Dynamischer Markt mit Opportunitäten, aber lokale Kenntnisse und Netzwerk sind unerlässlich
Schweizer Firmen eröffnet die Vision 2030 zahlreiche Opportunitäten – sowohl bei der Infrastruktur, aber auch in den Bereichen Tourismus, Sport, Unterhaltung, digitale Technologien, Uhren und Schmuck, erneuerbare Energien, Bergbau, Wasserversorgung, Gesundheit oder Bildung. Von den rund 100 in Saudi-Arabien präsenten Schweizer Firmen sind bereits einige im Rahmen der Vision 2030 engagiert.

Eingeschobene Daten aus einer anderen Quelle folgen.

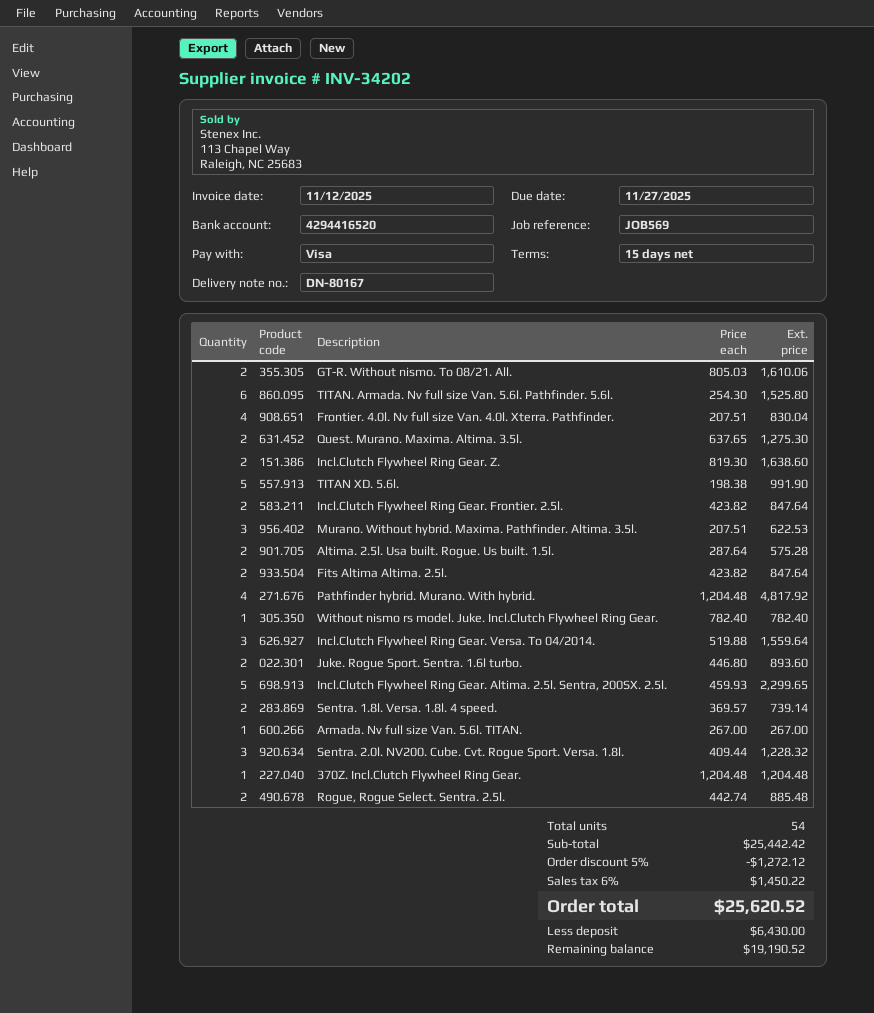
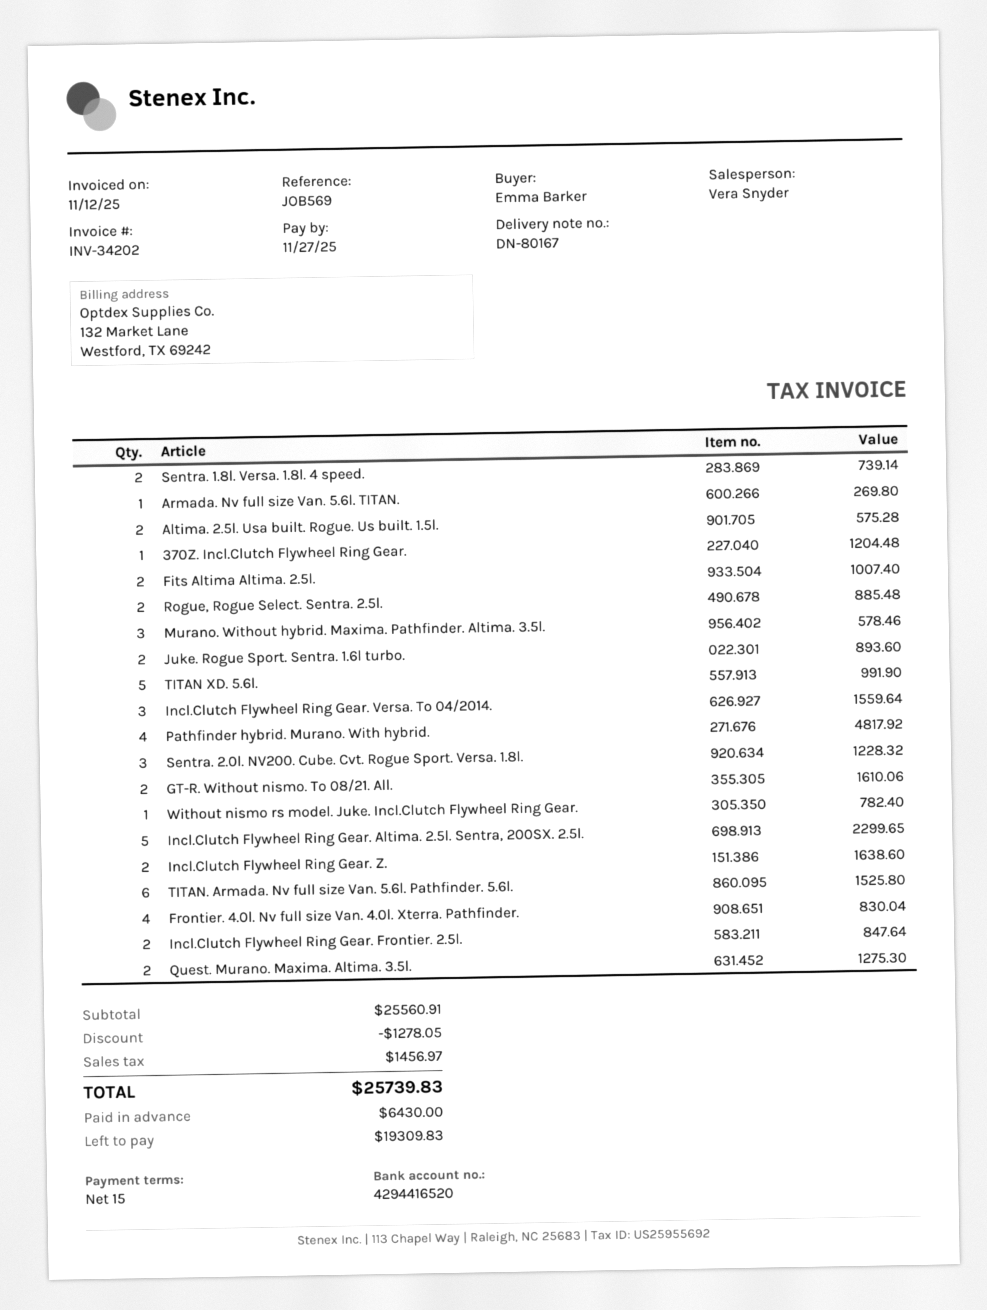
Murano. Without hybrid. Maxima. Pathfinder. Altima. 3.5l.: 3 for 622.53 -> 3 for 578.46
Fits Altima Altima. 2.5l.: 2 for 847.64 -> 2 for 1007.40
Armada. Nv full size Van. 5.6l. TITAN.: 1 for 267.00 -> 1 for 269.80
subtotal: 25442.42 -> 25560.91
discount: 1272.12 -> 1278.05
tax: 1450.22 -> 1456.97
total: 25620.52 -> 25739.83
balance: 19190.52 -> 19309.83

Zur Mitfinanzierung obgenannter Giga-Projekte zieht Saudi-Arabien aktiv ausländische Investoren an. Angesichts der Konkurrenzsituation mit den Vereinigten Arabischen Emiraten und Katar hat Saudi-Arabien eine ganze Reihe von Massnahmen beschlossen. Dazu gehört einerseits das Regional Headquarters (RHQ) Programm, wonach öffentliche Aufträge nur noch an Unternehmen vergeben werden, welche ihren regionalen Hauptsitz in Saudi-Arabien haben. Allein in diesem Jahr haben rund zehn Schweizer Firmen ihren regionalen Hauptsitz ins Königreich verlegt. Andererseits hat Saudi-Arabien unlängst die Economic Participation Policy (EPP) beschlossen, die bei gewissen Beschaffungsverträgen eine wirtschaftliche Beteiligung in Saudi-Arabien von mindestens 35 Prozent des Wertes der importierten Inhalte verlangt. Schweizer Firmen, welche einen Markteintritt in Saudi-Arabien beabsichtigen, sollten mit diesen neuen Regeln vertraut sein und deren Komplexität nicht unterschätzen.